Punjab National Bank (PNB), the third-largest public sector lender in India headquartered in New Delhi, announced its financial results for the fourth quarter of fiscal year 2024–25. The bank reported a 52% year-on-year (YoY) increase in net profit to ₹4,567 crore, compared to ₹3,010 crore in the same quarter last year.
The bank’s net interest income (NII), the core revenue from lending, rose 3.8% YoY to ₹10,757 crore in Q4 FY25. Alongside profit growth, PNB also reported an improvement in asset quality. Gross Non-Performing Assets (GNPA) dropped to ₹44,081.60 crore from ₹45,413.98 crore quarter-on-quarter (QoQ), and the gross NPA ratio improved to 3.95% from 4.09%. Net NPAs also fell to ₹4,290.55 crore, while the net NPA ratio slightly decreased to 0.40%.
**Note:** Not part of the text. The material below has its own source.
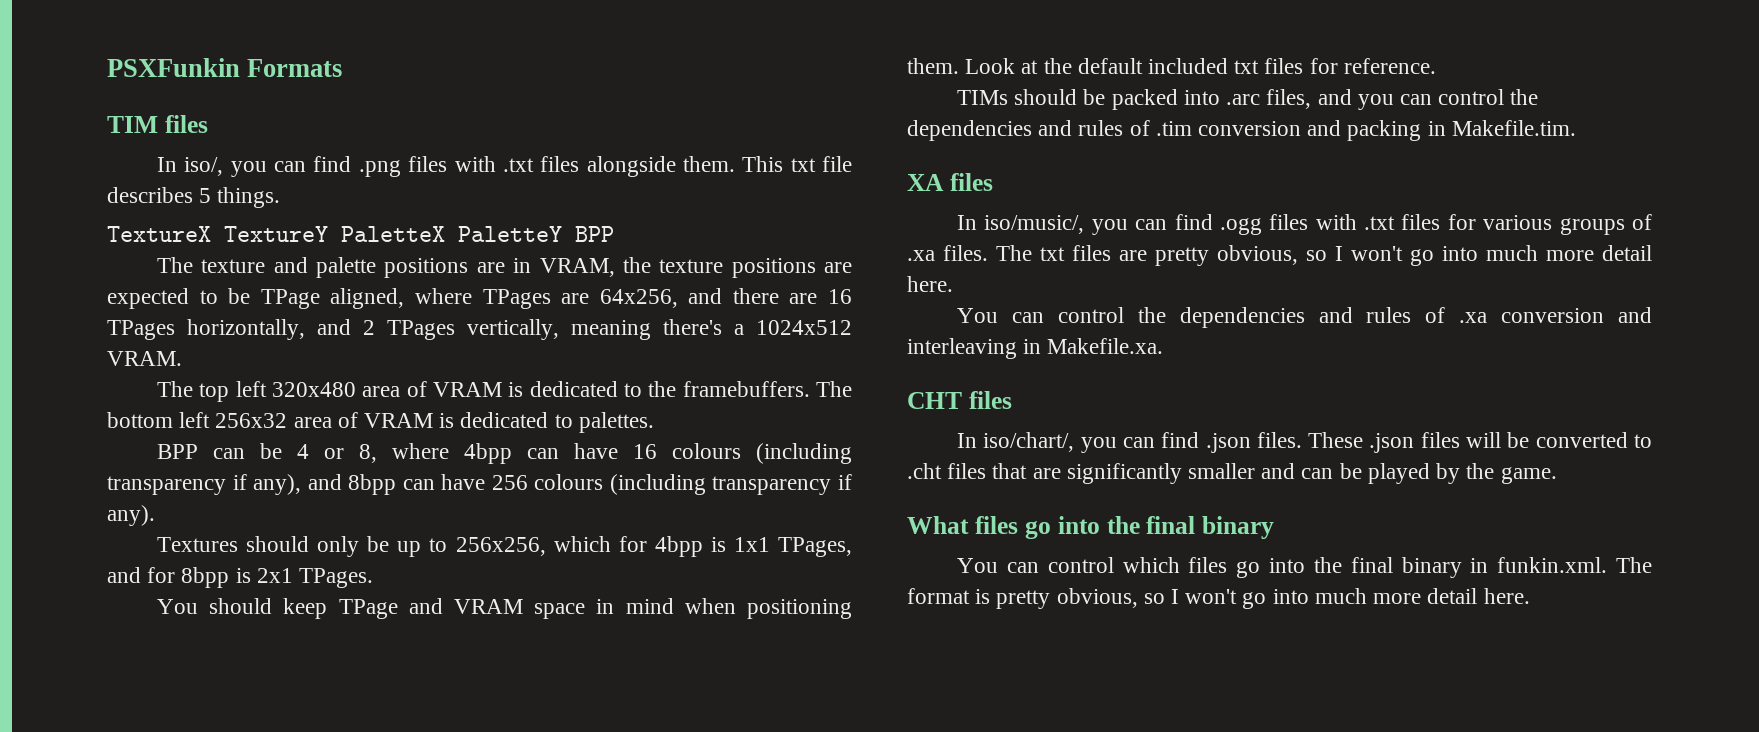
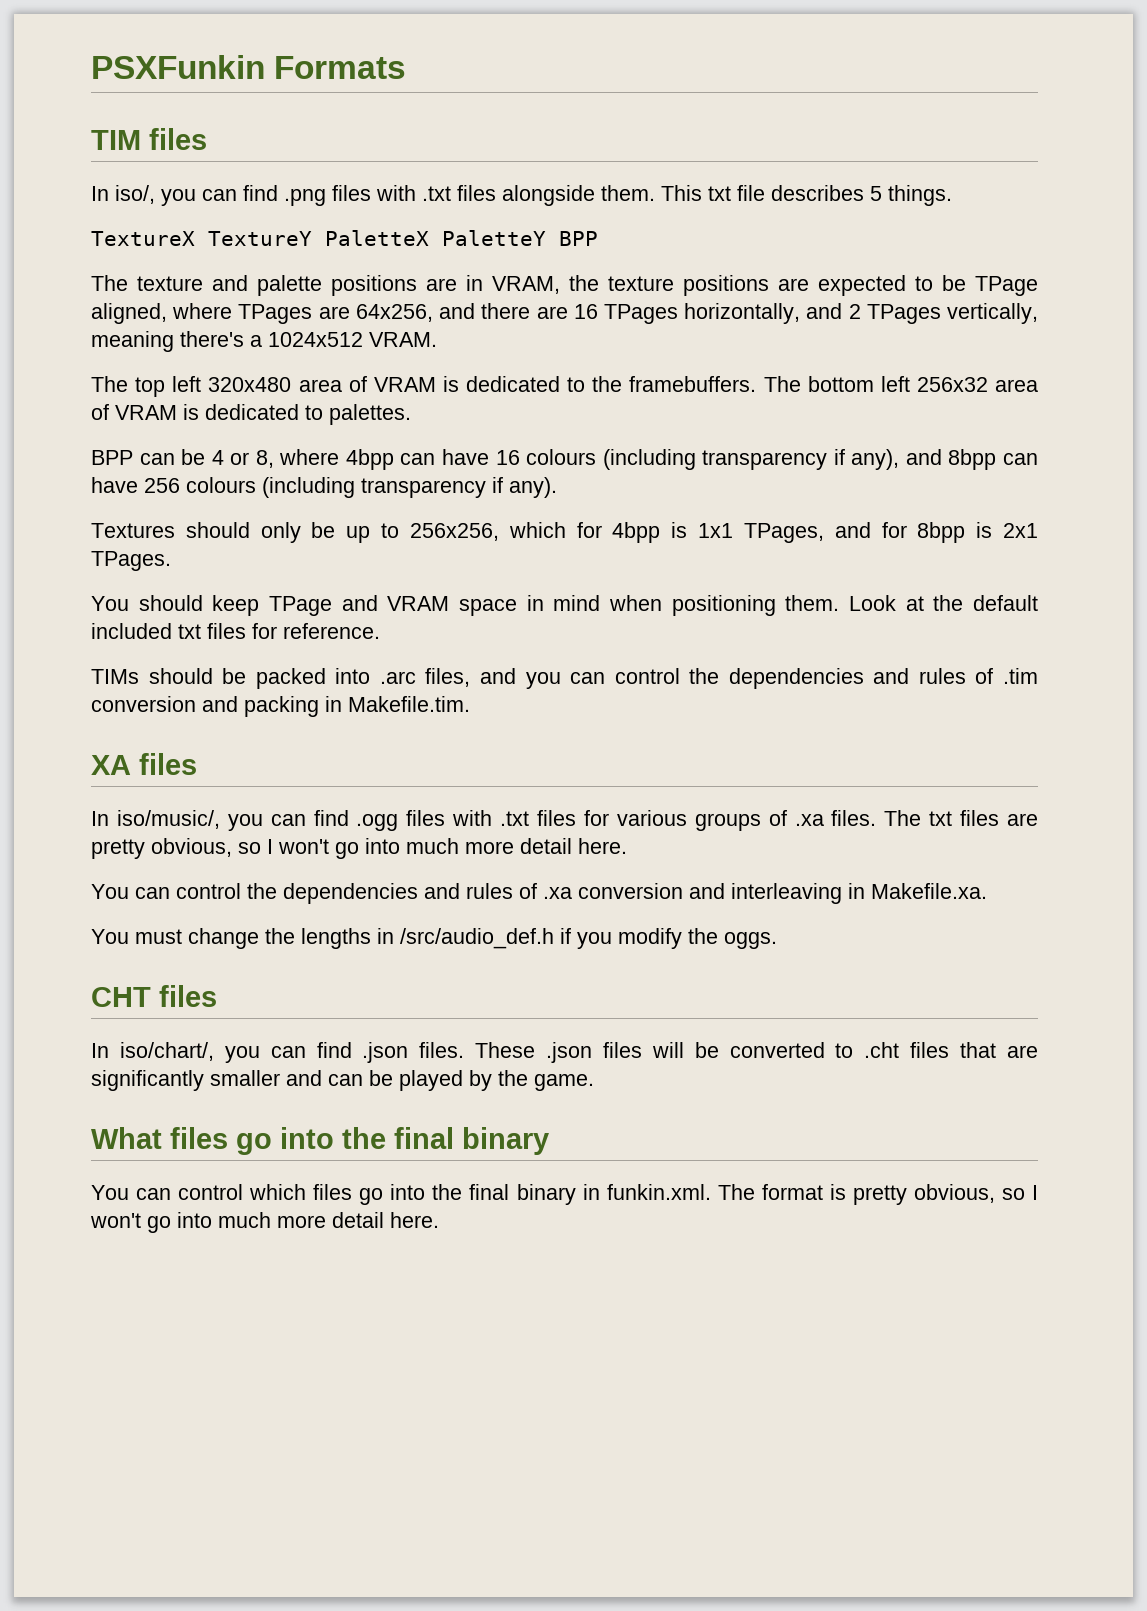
(1164, 346) none -> [91,928,777,949] // You must change the lengths in /src/audio_def.h if you modify the oggs.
PNB’s board has recommended a final dividend of ₹2.90 per equity share for FY25, amounting to 145% of the face value of ₹2 per share. This dividend is subject to shareholder approval at the upcoming Annual General Meeting.
Additionally, the board approved a proposal to raise up to ₹8,000 crore during FY2025–26. This capital will be raised through the issuance of Basel III-compliant bonds, with ₹4,000 crore allotted for Additional Tier-I Bonds and another ₹4,000 crore for Tier-II Bonds, in one or more tranches.
Despite the strong financial performance, PNB’s share price closed 0.58% lower at ₹94.00 on the BSE after the results announcement.